> **REQUIRED WORK**
In the records below, repeat exactly the lines between the line holding "dat je geautoriseerd" and the line holding "dat het adres", inclusive, and drop the pictures.

*** GIVEN ENTRIES ***

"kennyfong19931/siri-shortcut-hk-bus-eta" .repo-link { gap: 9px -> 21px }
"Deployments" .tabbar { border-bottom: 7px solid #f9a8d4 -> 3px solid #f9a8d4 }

*** End of GIVEN ENTRIES ***
*** GIVEN ENTRIES ***

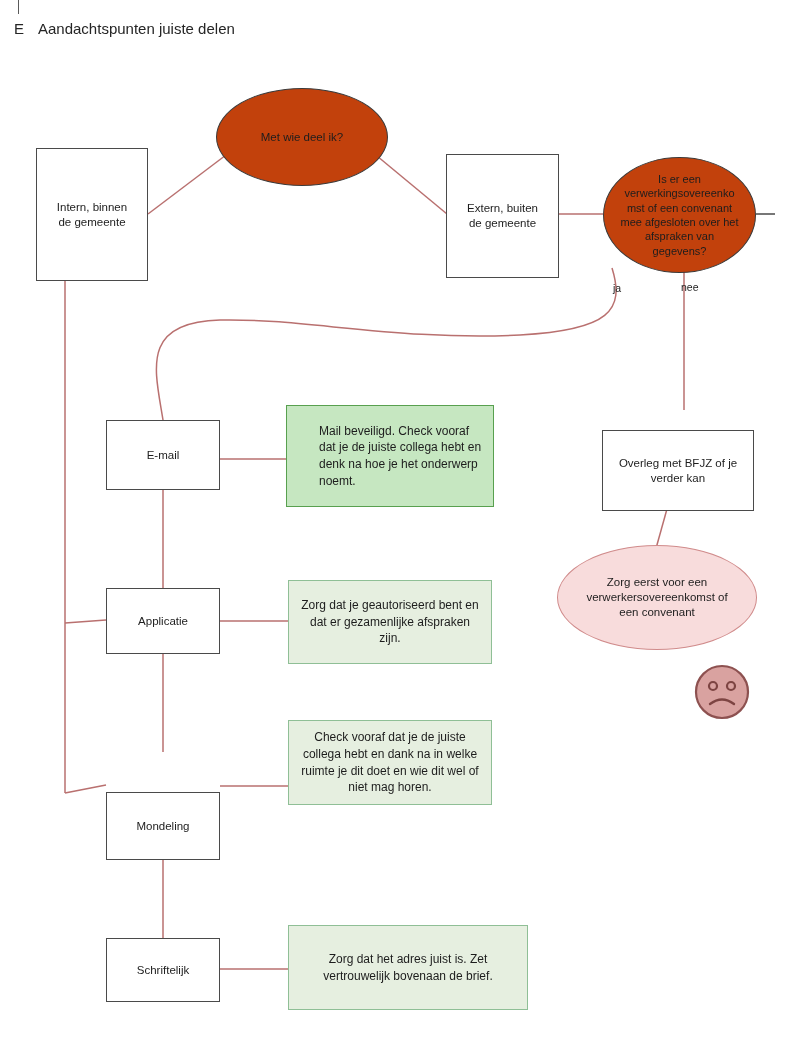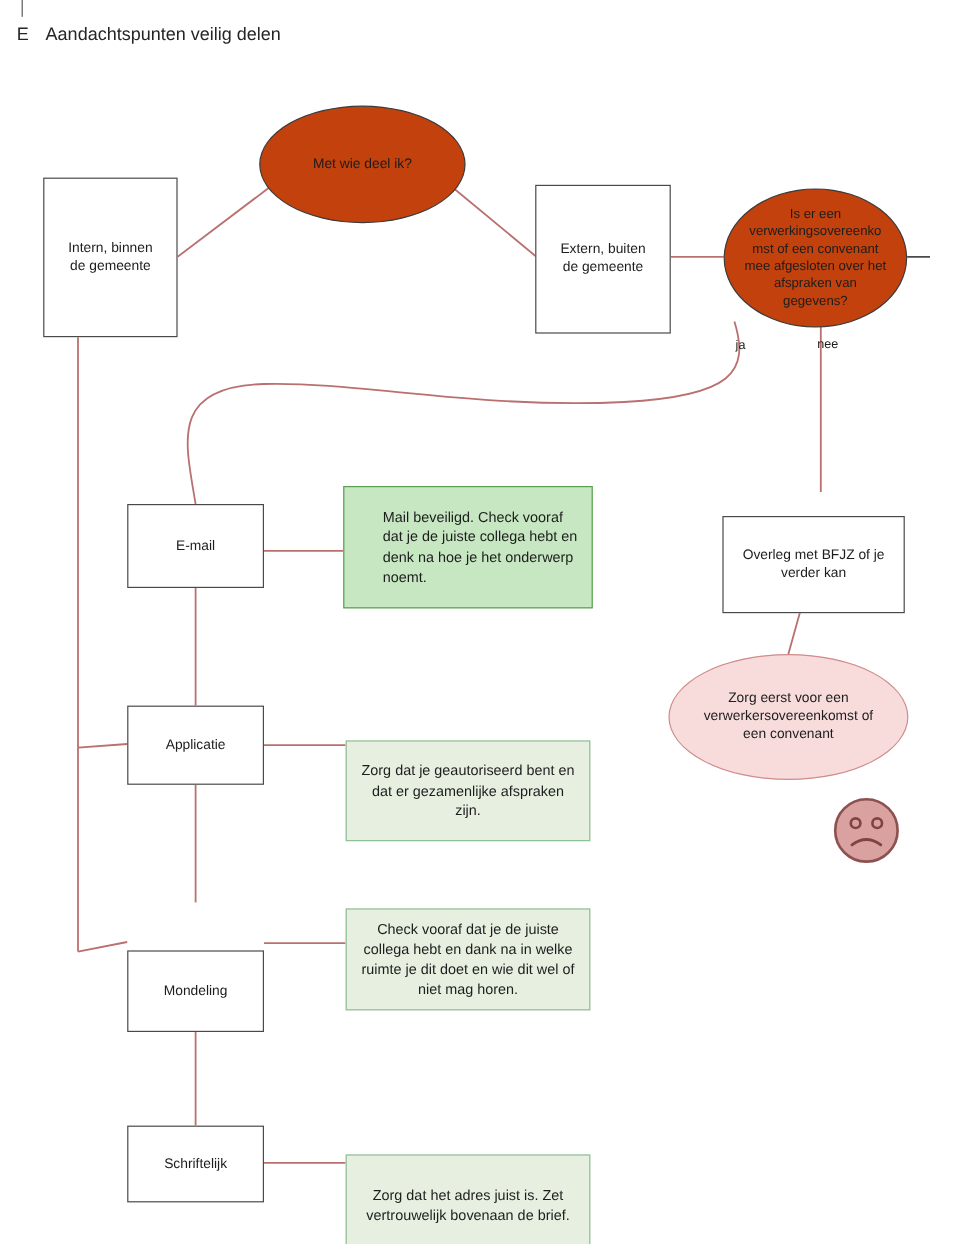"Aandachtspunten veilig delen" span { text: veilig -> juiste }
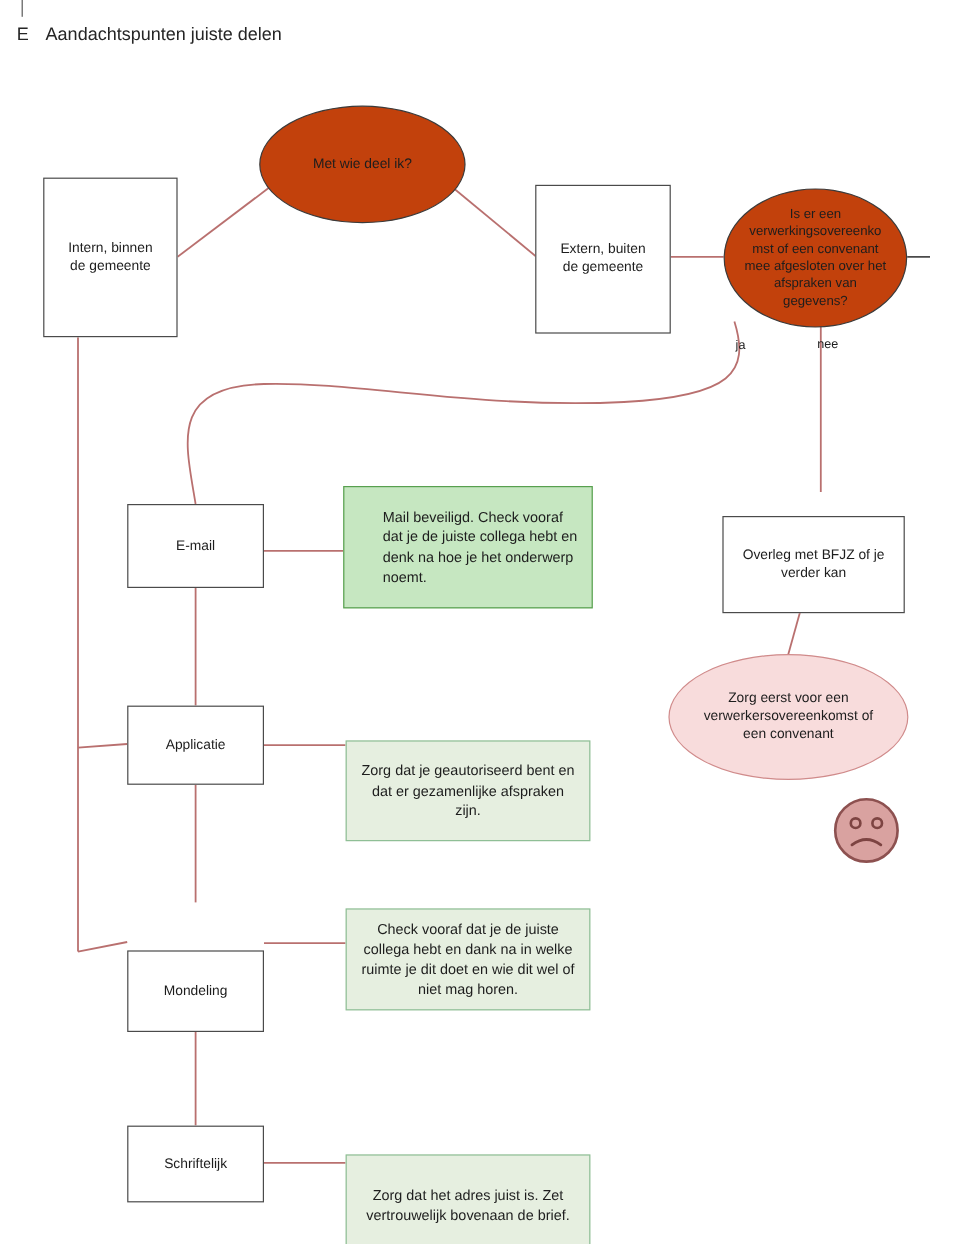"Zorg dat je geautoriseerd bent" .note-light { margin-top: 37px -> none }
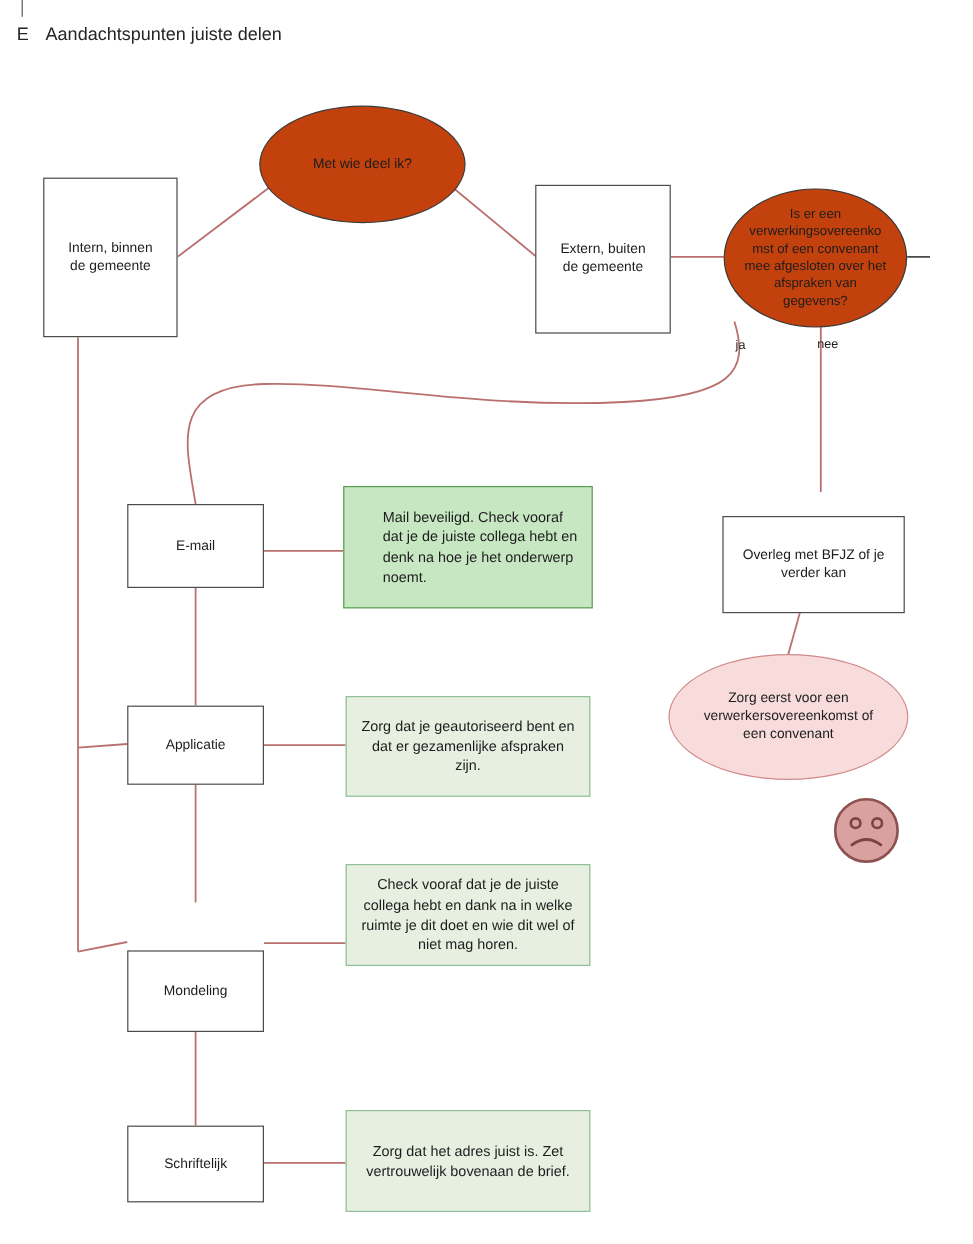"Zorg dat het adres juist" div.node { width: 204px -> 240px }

*** End of GIVEN ENTRIES ***

> **SOLUTION TO THIS PROBLEM**
"Zorg dat je geautoriseerd bent" .note-light { margin-top: 37px -> none }
"Zorg dat het adres juist" div.node { width: 204px -> 240px }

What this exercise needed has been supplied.